Neuroscientist Wayne Drevets observes that, in the brain, practice makes permanent. Thus, the more often you practice non-judgmental analysis of and detachment from your own thoughts, the stronger the ensuing connections in your brain. Noting and removing judgmental labels enables you to take positive action.

  1. Pay attention to your present thoughts. Allow your thoughts to float around in your mind. Understand that your thoughts and emotions are ephemeral. They will come and go and will always pass through; they need not define you.

  2. Take a moment to frame a negative thought. Visualize it however you want, but place it inside something: a bubble (like in the cartoons), a boat, or a box.

  3. Label the thought for what it is. Is it an overgeneralization? An overreaction? A very harsh critique? A fear that stems from a past failure? Something else?

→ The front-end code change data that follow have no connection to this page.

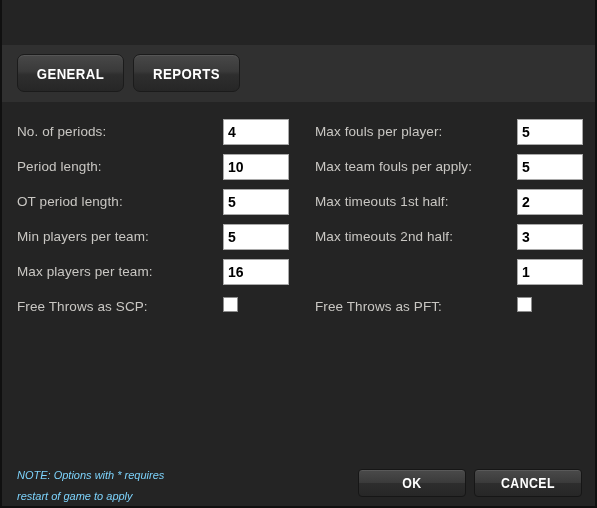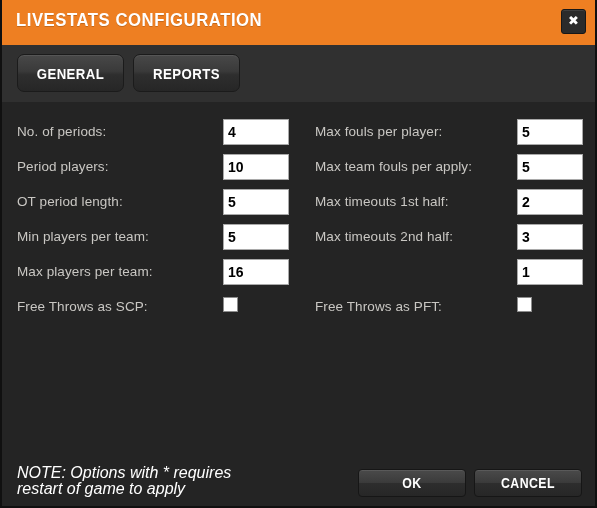--- a/index.html
+++ b/index.html
@@ -238,12 +238,6 @@
 
 <div id="app">
 
-  <div class="titlebar">
-    <div class="titlebar-text">LIVESTATS CONFIGURATION</div>
-    <div class="close-button">
-      <span class="glyph">✖</span>
-    </div>
-  </div>
 
   <div class="tabbar">
     <div class="tab" id="tab-0">

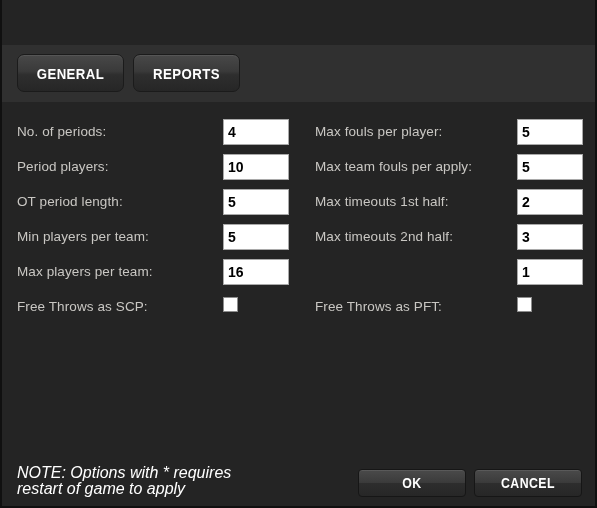--- a/index.html
+++ b/index.html
@@ -255,7 +255,7 @@
       <input class="field-input" type="text" value="4" style="">
     </div>
     <div class="field-row col-left" style="left:0;top:52px;width:290px;">
-      <span class="field-label">Period players:</span>
+      <span class="field-label">Period length:</span>
       <input class="field-input" type="text" value="10" style="">
     </div>
     <div class="field-row col-left" style="left:0;top:87px;width:290px;">

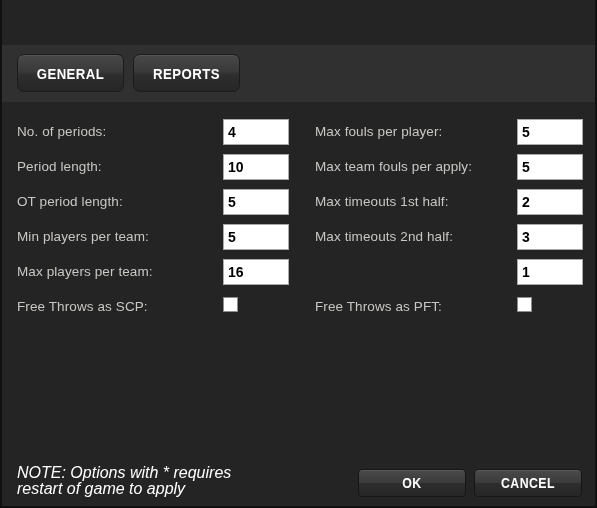--- a/index.html
+++ b/index.html
@@ -195,10 +195,10 @@
     position: absolute;
     left: 15px;
     top: 9px;
-    color: #ffffff;
-    font-size: 16px;
+    color: #7dd3fc;
+    font-size: 11px;
     font-style: italic;
-    line-height: 16px;
+    line-height: 21px;
     font-family: "Liberation Sans", sans-serif;
     white-space: pre-line;
   }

  4. Detach yourself from labeled thought. You see that the thought is not YOU. Let go of the box, the boat, or the bubble. Mentally watch that thought float away from you. Let it go.

Like Maya, we need to look out for and label the moments when we overgeneralize. She initially thought of being fired as a permanent label instead of a temporary situation and a learning experience. It is important to observe negative thoughts, as this helps us begin to question the validity of these “all or nothing” labels. Instead of dramatically criticizing yourself and overgeneralizing a situation—“I’m a failure” or “I’m stupid”—learn to step back and see the situation for what it really is: “I failed at this, but I’ll try harder next time to succeed; just the mere fact that I’m not giving up makes me anything but a failure.” or “I may have acted stupidly in this situation, but this doesn’t make me a stupid person; I have learned how to improve my response next time this happens.”

Remember, regardless of the scenario, there are only two possible outcomes: sometimes you’ll win; sometimes you’ll learn. Coach yourself in this mentality; first be mindful of what you think, and you will then be able to master your actions and reactions.

“Your beliefs become your thoughts; your thoughts become your words; your words become your actions; your actions become your habits; your habits become your values; your values become your destiny.”